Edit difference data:
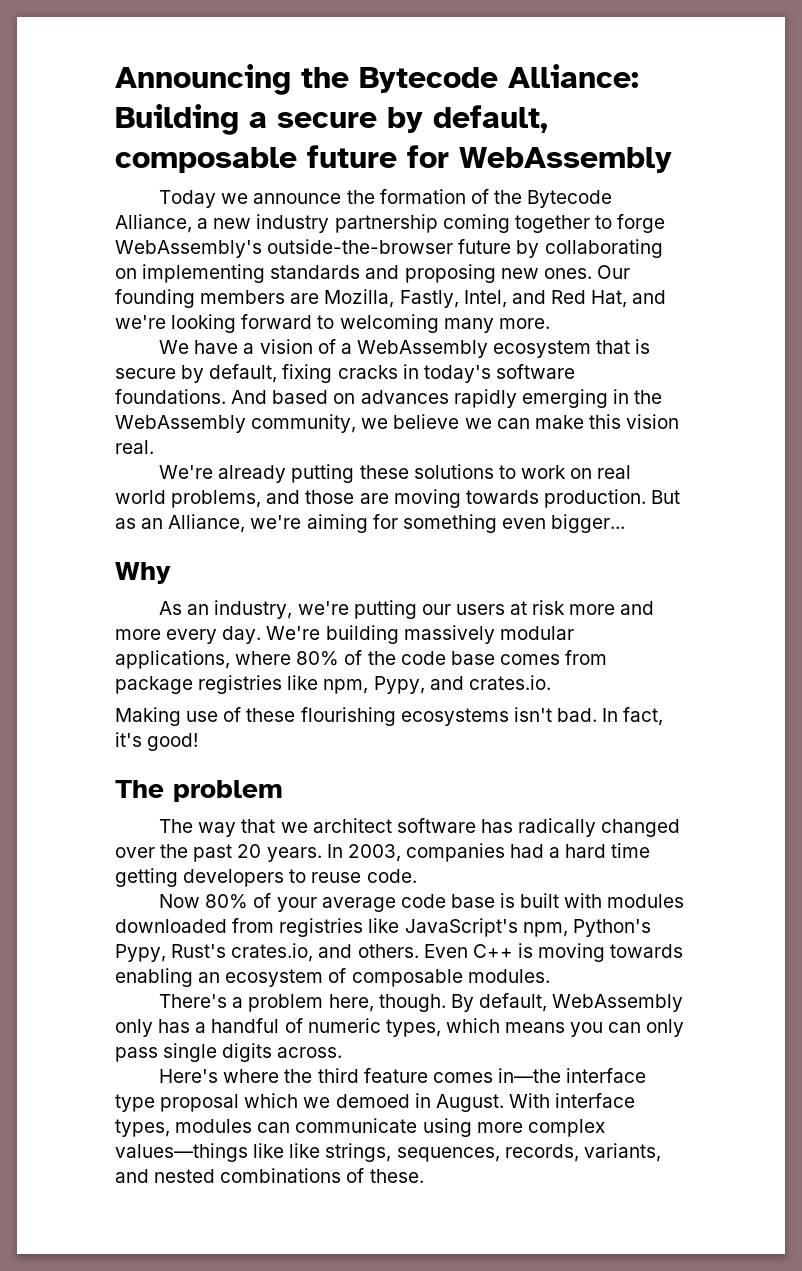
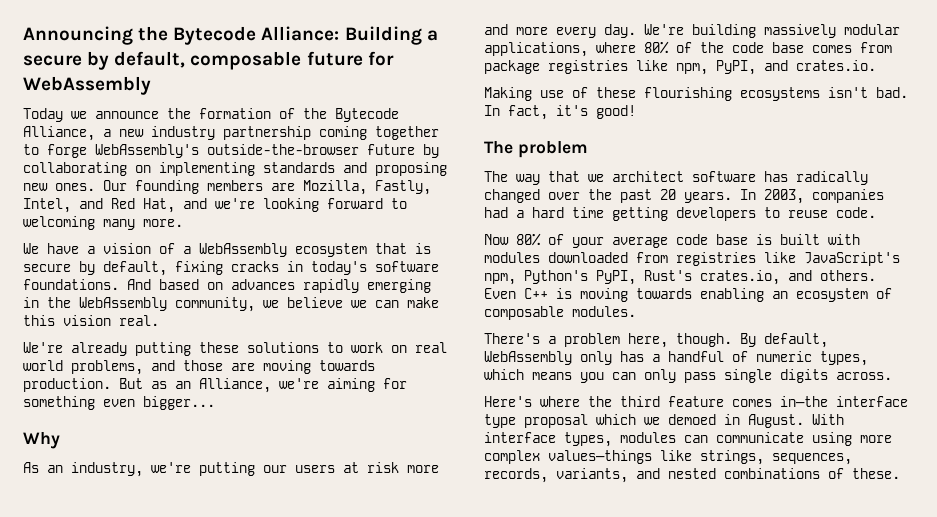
- We're building massively modular applications, where 80% of the code base comes from package registries like npm, Pypy, and crates.io.
+ We're building massively modular applications, where 80% of the code base comes from package registries like npm, PyPI, and crates.io.
- Now 80% of your average code base is built with modules downloaded from registries like JavaScript's npm, Python's Pypy, Rust's crates.io, and others.
+ Now 80% of your average code base is built with modules downloaded from registries like JavaScript's npm, Python's PyPI, Rust's crates.io, and others.
- With interface types, modules can communicate using more complex values—things like like strings, sequences, records, variants, and nested combinations of these.
+ With interface types, modules can communicate using more complex values—things like strings, sequences, records, variants, and nested combinations of these.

Exercise objective: Only the pictures may be dropped; print every record exactly as given.

Your response:
- We're building massively modular applications, where 80% of the code base comes from package registries like npm, Pypy, and crates.io.
+ We're building massively modular applications, where 80% of the code base comes from package registries like npm, PyPI, and crates.io.
- Now 80% of your average code base is built with modules downloaded from registries like JavaScript's npm, Python's Pypy, Rust's crates.io, and others.
+ Now 80% of your average code base is built with modules downloaded from registries like JavaScript's npm, Python's PyPI, Rust's crates.io, and others.
- With interface types, modules can communicate using more complex values—things like like strings, sequences, records, variants, and nested combinations of these.
+ With interface types, modules can communicate using more complex values—things like strings, sequences, records, variants, and nested combinations of these.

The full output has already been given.